Ad attenderlo ci sarà proprio Griekspoor, reduce dal clamoroso successo contro Zverev e già protagonista dell’eliminazione di Sonego.

Musetti parte con una vittoria

Buon debutto anche per Lorenzo Musetti. L’azzurro ha superato il colombiano Nicolas Mejia in due set, con il punteggio di 7-6, 6-2.

Nel terzo turno Musetti affronterà Rafael Jodar, che ha eliminato Moutet.

La situazione del ranking: Sinner resta al comando

L’uscita prematura di Zverev ha conseguenze anche sulla classifica mondiale. Jannik Sinner ha infatti la certezza di rimanere numero uno del mondo almeno fino al termine degli US Open.

Dopo la conclusione del Masters 1000 di Montreal, Sinner sarà primo con 13.450 punti, davanti a Carlos Alcaraz, secondo con 8.160, e Zverev, terzo con 8.090.

Il tedesco avrebbe avuto, almeno matematicamente, la possibilità di avvicinarsi alla vetta con una grande sequenza di risultati tra Canada, Cincinnati e US Open. La sconfitta contro Griekspoor ha però cancellato questa possibilità.

Sinner conserva la vetta fino a fine settembre

Il vantaggio di Sinner su Zverev è di 5.360 punti, mentre Alcaraz si trova 70 punti davanti al tedesco. La situazione è destinata a cambiare ulteriormente, considerando il forfait di Alcaraz a Cincinnati.

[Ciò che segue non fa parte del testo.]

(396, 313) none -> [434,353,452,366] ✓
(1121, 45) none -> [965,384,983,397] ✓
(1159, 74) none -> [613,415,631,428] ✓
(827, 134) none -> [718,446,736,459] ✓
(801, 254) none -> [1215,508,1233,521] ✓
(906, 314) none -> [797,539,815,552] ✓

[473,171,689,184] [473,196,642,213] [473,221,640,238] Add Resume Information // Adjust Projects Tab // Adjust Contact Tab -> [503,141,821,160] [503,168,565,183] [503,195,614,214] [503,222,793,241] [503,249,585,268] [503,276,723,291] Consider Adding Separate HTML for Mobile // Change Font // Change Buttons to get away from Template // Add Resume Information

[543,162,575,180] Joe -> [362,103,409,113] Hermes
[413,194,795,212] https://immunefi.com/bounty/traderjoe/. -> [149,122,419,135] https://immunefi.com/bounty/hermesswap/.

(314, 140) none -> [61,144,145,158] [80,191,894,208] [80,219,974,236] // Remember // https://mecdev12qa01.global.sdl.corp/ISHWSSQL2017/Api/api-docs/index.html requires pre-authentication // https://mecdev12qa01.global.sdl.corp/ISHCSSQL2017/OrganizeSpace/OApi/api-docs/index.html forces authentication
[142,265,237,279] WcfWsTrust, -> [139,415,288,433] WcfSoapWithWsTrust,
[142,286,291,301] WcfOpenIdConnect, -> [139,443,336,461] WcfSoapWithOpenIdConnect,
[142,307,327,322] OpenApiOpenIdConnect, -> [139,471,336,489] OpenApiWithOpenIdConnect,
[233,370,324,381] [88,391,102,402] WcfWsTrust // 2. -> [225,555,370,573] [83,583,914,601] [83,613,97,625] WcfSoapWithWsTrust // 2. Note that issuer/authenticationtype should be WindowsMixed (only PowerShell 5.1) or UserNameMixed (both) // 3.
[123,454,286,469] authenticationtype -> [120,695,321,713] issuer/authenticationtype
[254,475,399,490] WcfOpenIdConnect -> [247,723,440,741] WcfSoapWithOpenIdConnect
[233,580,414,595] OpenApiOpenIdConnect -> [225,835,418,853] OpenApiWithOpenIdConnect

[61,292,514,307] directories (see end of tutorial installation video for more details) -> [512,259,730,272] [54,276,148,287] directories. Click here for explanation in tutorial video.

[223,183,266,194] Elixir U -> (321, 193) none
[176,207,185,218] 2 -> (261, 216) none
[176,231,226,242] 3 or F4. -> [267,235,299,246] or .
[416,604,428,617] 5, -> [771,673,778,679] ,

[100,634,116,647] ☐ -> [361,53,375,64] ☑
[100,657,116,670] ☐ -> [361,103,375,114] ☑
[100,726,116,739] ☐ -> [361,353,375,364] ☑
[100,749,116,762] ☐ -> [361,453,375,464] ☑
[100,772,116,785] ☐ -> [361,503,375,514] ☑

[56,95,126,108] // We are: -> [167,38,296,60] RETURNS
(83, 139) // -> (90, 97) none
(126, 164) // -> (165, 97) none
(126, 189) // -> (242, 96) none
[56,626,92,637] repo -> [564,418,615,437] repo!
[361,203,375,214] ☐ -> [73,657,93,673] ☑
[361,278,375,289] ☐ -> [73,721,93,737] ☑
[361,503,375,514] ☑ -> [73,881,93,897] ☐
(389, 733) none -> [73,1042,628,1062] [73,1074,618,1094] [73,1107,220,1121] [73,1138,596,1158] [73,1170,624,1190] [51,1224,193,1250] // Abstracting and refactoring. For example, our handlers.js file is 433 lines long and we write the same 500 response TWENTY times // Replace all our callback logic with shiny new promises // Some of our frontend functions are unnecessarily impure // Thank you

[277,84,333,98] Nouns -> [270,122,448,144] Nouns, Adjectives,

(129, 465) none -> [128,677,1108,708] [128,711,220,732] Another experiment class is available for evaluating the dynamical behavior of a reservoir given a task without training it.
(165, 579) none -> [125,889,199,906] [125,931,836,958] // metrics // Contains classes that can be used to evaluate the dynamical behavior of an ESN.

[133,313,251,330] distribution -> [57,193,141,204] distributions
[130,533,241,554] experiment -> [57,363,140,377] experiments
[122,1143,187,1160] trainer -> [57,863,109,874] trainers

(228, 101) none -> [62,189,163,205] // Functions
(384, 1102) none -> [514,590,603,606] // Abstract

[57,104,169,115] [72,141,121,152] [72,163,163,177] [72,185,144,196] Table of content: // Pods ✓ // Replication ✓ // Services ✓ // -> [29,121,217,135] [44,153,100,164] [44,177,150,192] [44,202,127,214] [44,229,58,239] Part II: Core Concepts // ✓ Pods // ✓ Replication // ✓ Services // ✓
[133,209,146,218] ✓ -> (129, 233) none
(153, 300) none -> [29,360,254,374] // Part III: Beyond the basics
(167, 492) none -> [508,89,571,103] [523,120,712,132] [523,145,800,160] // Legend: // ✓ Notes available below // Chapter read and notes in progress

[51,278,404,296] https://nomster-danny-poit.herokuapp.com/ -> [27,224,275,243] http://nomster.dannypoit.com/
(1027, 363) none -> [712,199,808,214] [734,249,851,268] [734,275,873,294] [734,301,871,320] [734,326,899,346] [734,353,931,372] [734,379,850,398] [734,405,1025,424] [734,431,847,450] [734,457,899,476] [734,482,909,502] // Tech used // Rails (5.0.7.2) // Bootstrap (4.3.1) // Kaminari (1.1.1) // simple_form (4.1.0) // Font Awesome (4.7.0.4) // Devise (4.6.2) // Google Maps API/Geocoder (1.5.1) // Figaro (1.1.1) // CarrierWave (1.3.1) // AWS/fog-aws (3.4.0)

Sinner è quindi certo di mantenere il primo posto almeno fino all’ATP 500 di Pechino, in programma dal 30 settembre al 6 ottobre.

Diverso è il discorso per la Race, che stabilisce il numero uno di fine stagione. In questa classifica Zverev è a 1.400 punti da Sinner e potrà provare a ridurre il distacco durante la tournée sul cemento nordamericano.

Montreal resta senza una vera testa di serie dominante

L’eliminazione di Zverev, insieme a quelle di Medvedev, Fritz, Auger-Aliassime, Rublev e Cobolli, ha completamente modificato gli equilibri del Masters 1000 canadese.

Con molte delle principali teste di serie già fuori, il torneo lascia spazio a scenari inattesi. Shelton prova a difendere il titolo, Ruud continua la sua corsa e gli altri giocatori ancora in tabellone possono guardare alla parte conclusiva del torneo con ambizioni maggiori.